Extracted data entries
____

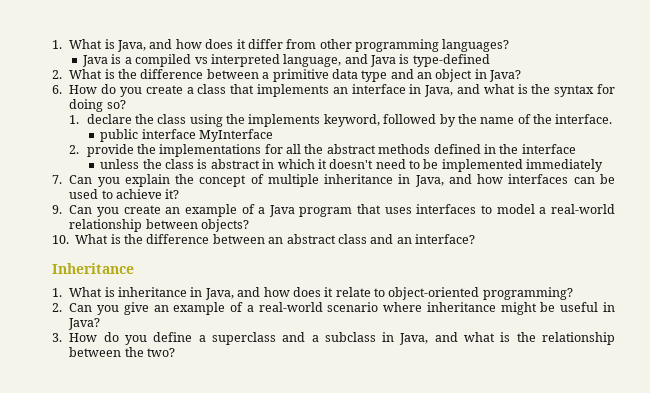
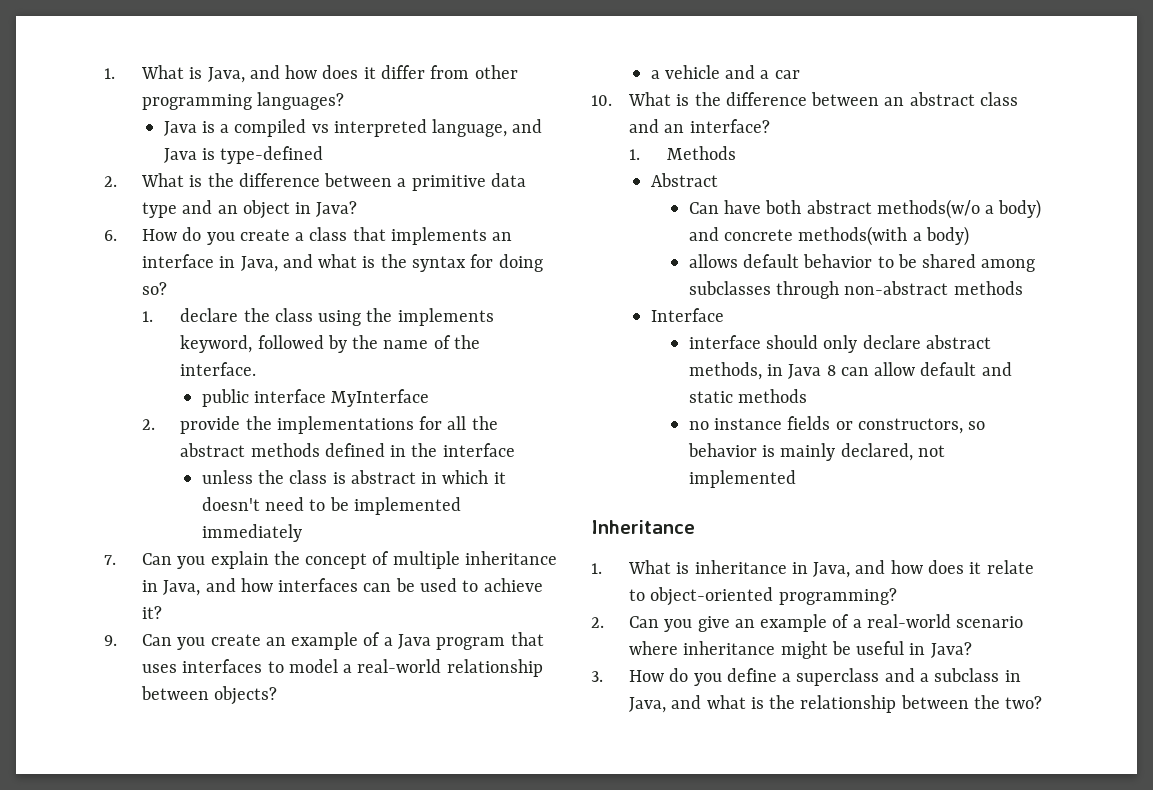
+ a vehicle and a car
+ 1. Methods
+ Abstract
+ Can have both abstract methods(w/o a body) and concrete methods(with a body)
+ allows default behavior to be shared among subclasses through non-abstract methods
+ Interface
+ interface should only declare abstract methods, in Java 8 can allow default and static methods
+ no instance fields or constructors, so behavior is mainly declared, not implemented

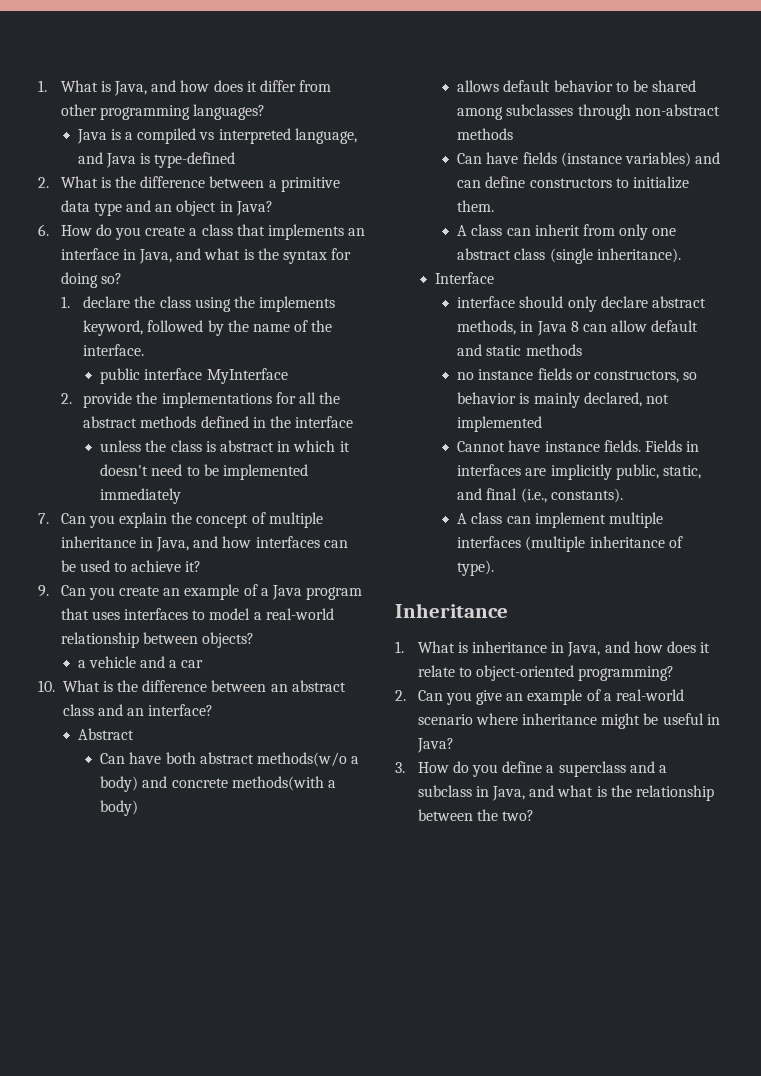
- 1. Methods
+ Can have fields (instance variables) and can define constructors to initialize them.
+ A class can inherit from only one abstract class (single inheritance).
+ Cannot have instance fields. Fields in interfaces are implicitly public, static, and final (i.e., constants).
+ A class can implement multiple interfaces (multiple inheritance of type).

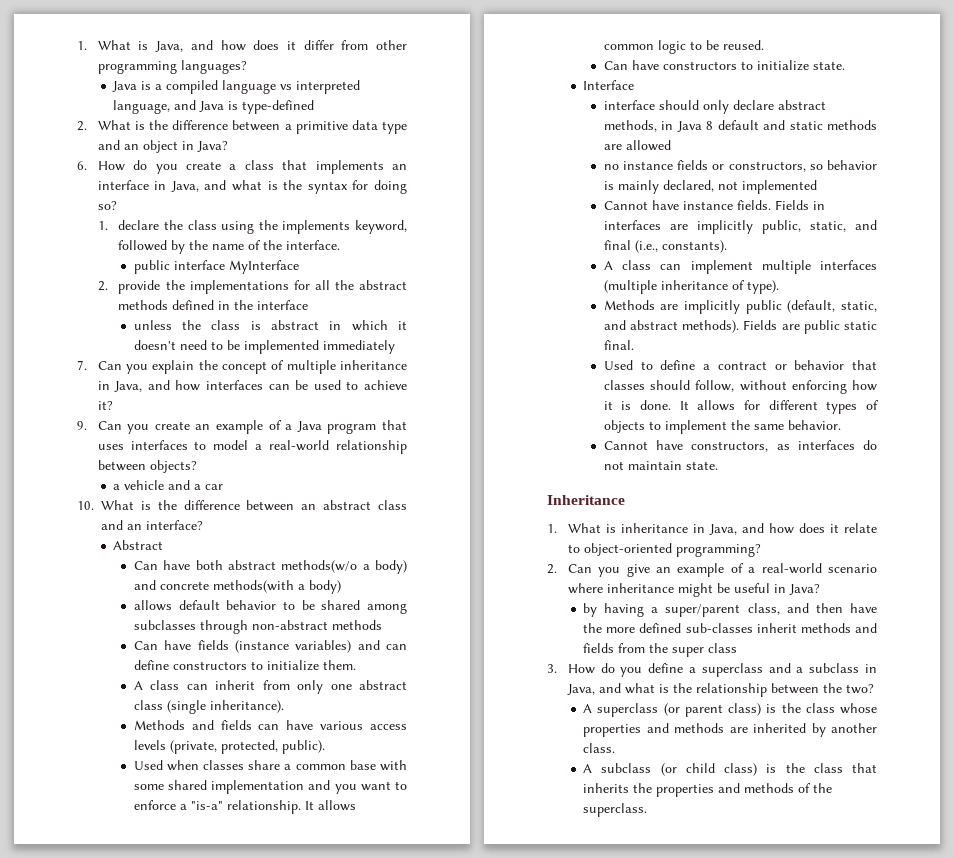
- Java is a compiled vs interpreted language, and Java is type-defined
+ Java is a compiled language vs interpreted language, and Java is type-defined
+ Methods and fields can have various access levels (private, protected, public).
+ Used when classes share a common base with some shared implementation and you want to enforce a "is-a" relationship. It allows common logic to be reused.
+ Can have constructors to initialize state.
- interface should only declare abstract methods, in Java 8 can allow default and static methods
+ interface should only declare abstract methods, in Java 8 default and static methods are allowed
+ Methods are implicitly public (default, static, and abstract methods). Fields are public static final.
+ Used to define a contract or behavior that classes should follow, without enforcing how it is done. It allows for different types of objects to implement the same behavior.
+ Cannot have constructors, as interfaces do not maintain state.
+ by having a super/parent class, and then have the more defined sub-classes inherit methods and fields from the super class
+ A superclass (or parent class) is the class whose properties and methods are inherited by another class.
+ A subclass (or child class) is the class that inherits the properties and methods of the superclass.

____

§ **TASK DIRECTIONS**
Find all lines holding the word "Used" in the records above and copy them.

§ **WRITTEN RESPONSE**
+ Used when classes share a common base with some shared implementation and you want to enforce a "is-a" relationship. It allows common logic to be reused.
+ Used to define a contract or behavior that classes should follow, without enforcing how it is done. It allows for different types of objects to implement the same behavior.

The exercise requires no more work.